**Exercise prompt**
Set down every record below exactly as written, but leave out the pictures.

**Records for the exercise**

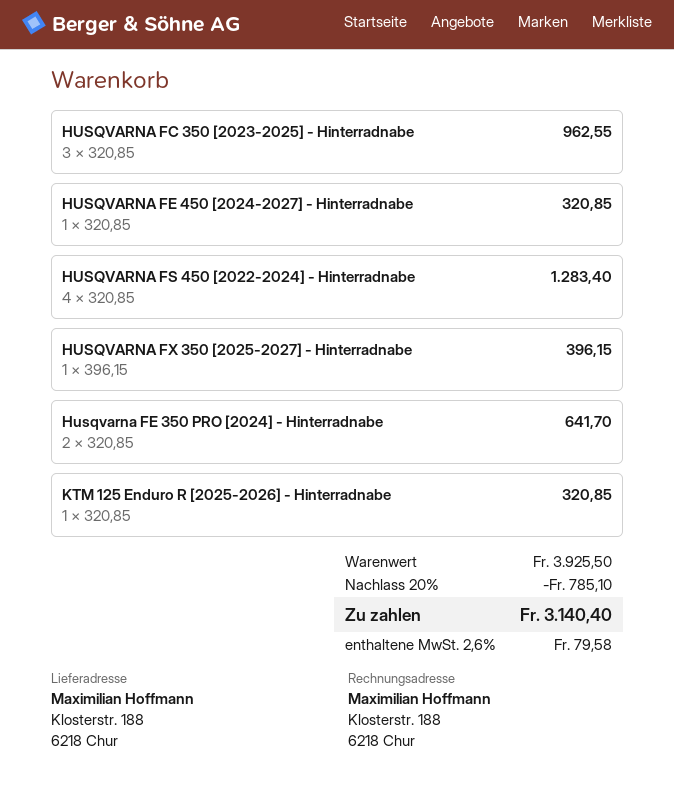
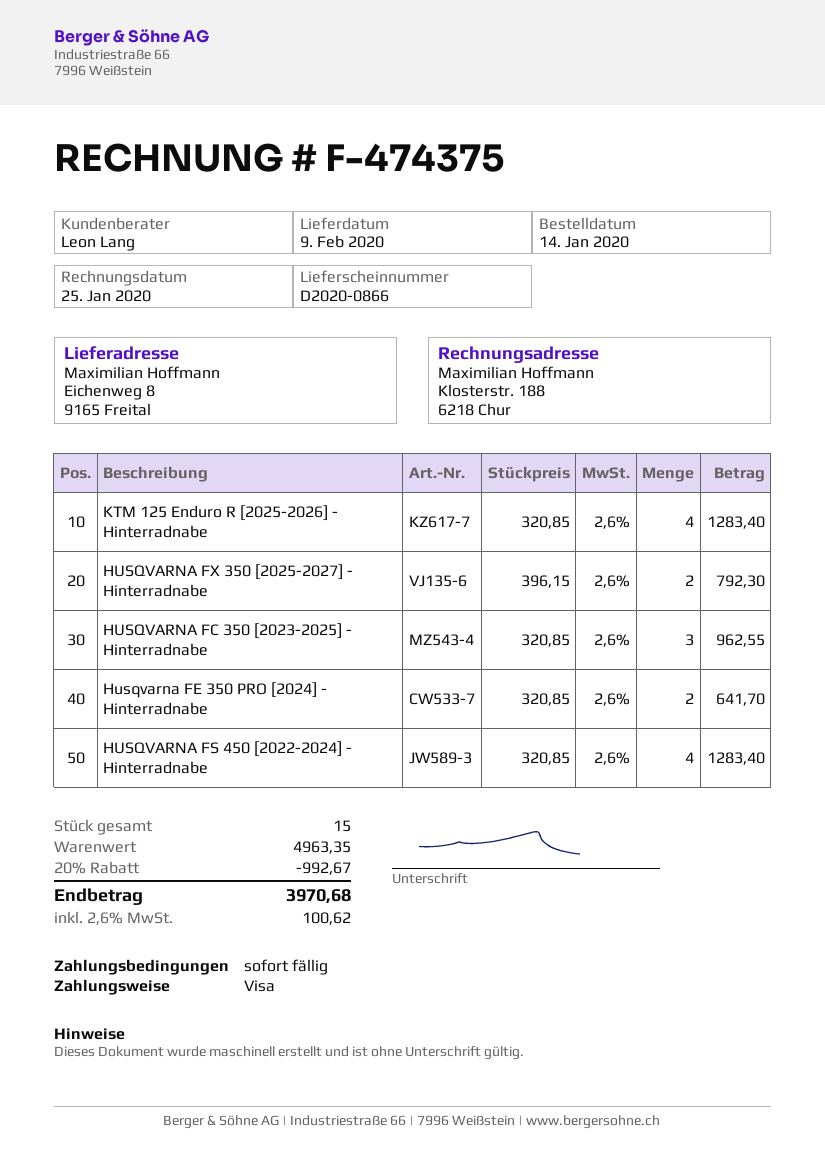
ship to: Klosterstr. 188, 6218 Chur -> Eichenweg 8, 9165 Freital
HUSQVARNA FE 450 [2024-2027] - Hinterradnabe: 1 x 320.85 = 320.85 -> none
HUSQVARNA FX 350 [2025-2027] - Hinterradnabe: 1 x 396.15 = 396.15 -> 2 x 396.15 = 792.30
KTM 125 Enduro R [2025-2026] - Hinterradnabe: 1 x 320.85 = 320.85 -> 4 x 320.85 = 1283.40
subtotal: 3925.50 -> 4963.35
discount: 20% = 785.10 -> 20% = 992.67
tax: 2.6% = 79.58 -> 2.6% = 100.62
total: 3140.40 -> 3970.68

**Solution for this task**
ship to: Klosterstr. 188, 6218 Chur -> Eichenweg 8, 9165 Freital
HUSQVARNA FE 450 [2024-2027] - Hinterradnabe: 1 x 320.85 = 320.85 -> none
HUSQVARNA FX 350 [2025-2027] - Hinterradnabe: 1 x 396.15 = 396.15 -> 2 x 396.15 = 792.30
KTM 125 Enduro R [2025-2026] - Hinterradnabe: 1 x 320.85 = 320.85 -> 4 x 320.85 = 1283.40
subtotal: 3925.50 -> 4963.35
discount: 20% = 785.10 -> 20% = 992.67
tax: 2.6% = 79.58 -> 2.6% = 100.62
total: 3140.40 -> 3970.68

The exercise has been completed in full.